Response: We thank Referee #2 for this question. In the first part of the study, we focused on the effect of DEN injections on the liver, including impact on hepatocytes proliferation, liver fibrosis/cirrhosis, disorganized vasculature etc. As rats were injected for 14 weeks only, we did not present the group 20 weeks in this first part of the manuscript. To characterize the mechanism of irreversible malignant transformation induced by DEN, we next focused on tumor nodules. For this purpose, the DEN injections were stopped after 14 weeks and the animals were left untreated for 6 weeks (20w group).  Group 20 weeks is characterized by disorganized vasculature similarly to week 14 and by significant hepatocytes proliferation. The immunofluorescence and cell cycle analysis of 20 weeks group were now included in the manuscript as Figure S1B.

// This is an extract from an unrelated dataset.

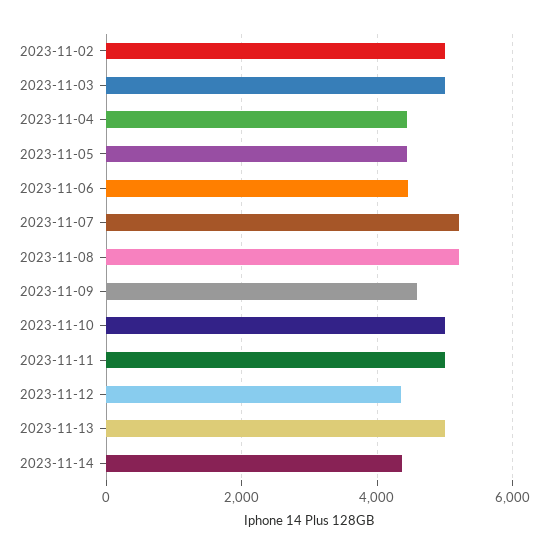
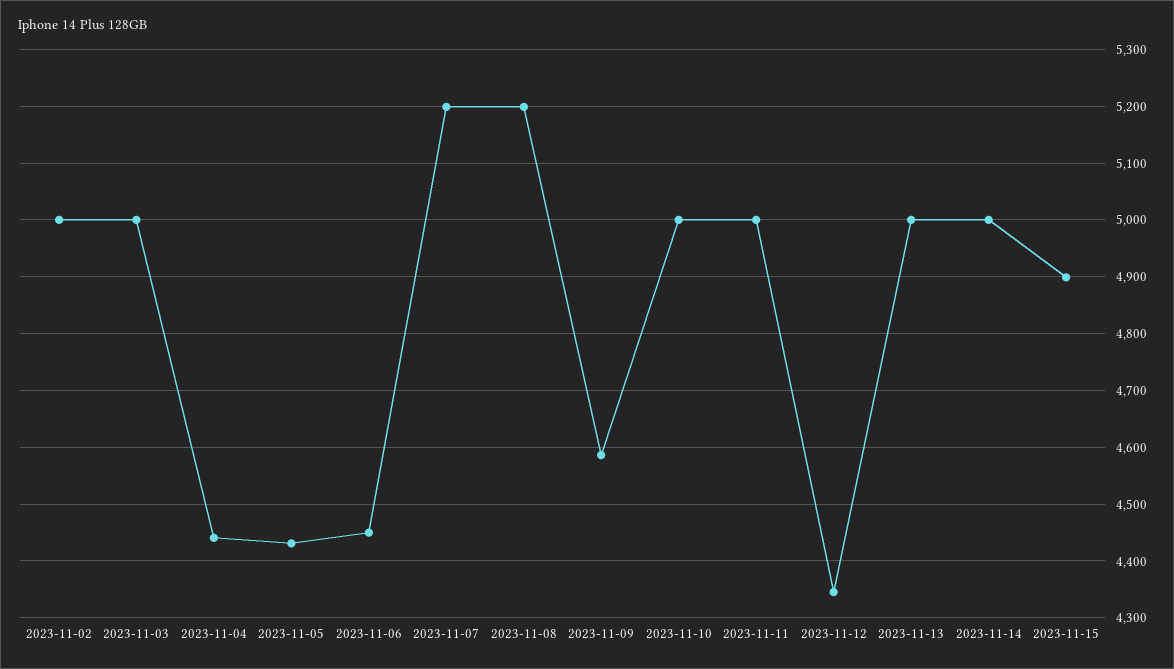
2023-11-14: 4400 -> 5000
2023-11-15: none -> 4900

1. Likewise, why were the tumor microenvironmental factors particularly those shown in fig. 4 d-f not tested for 8 weeks? is the microenvironmental perturbation not expected at 8 weeks?

Response: We thank Referee #1 for raising this point.  In Figure 4 d-f, we focused on the differences between nontumoral and tumoral tissue. However, as we tested the 8 weeks group as well, we added the results to the new manuscript (new Figure 4) to complete the picture characterizing the microenvironmental perturbation by DEN injections.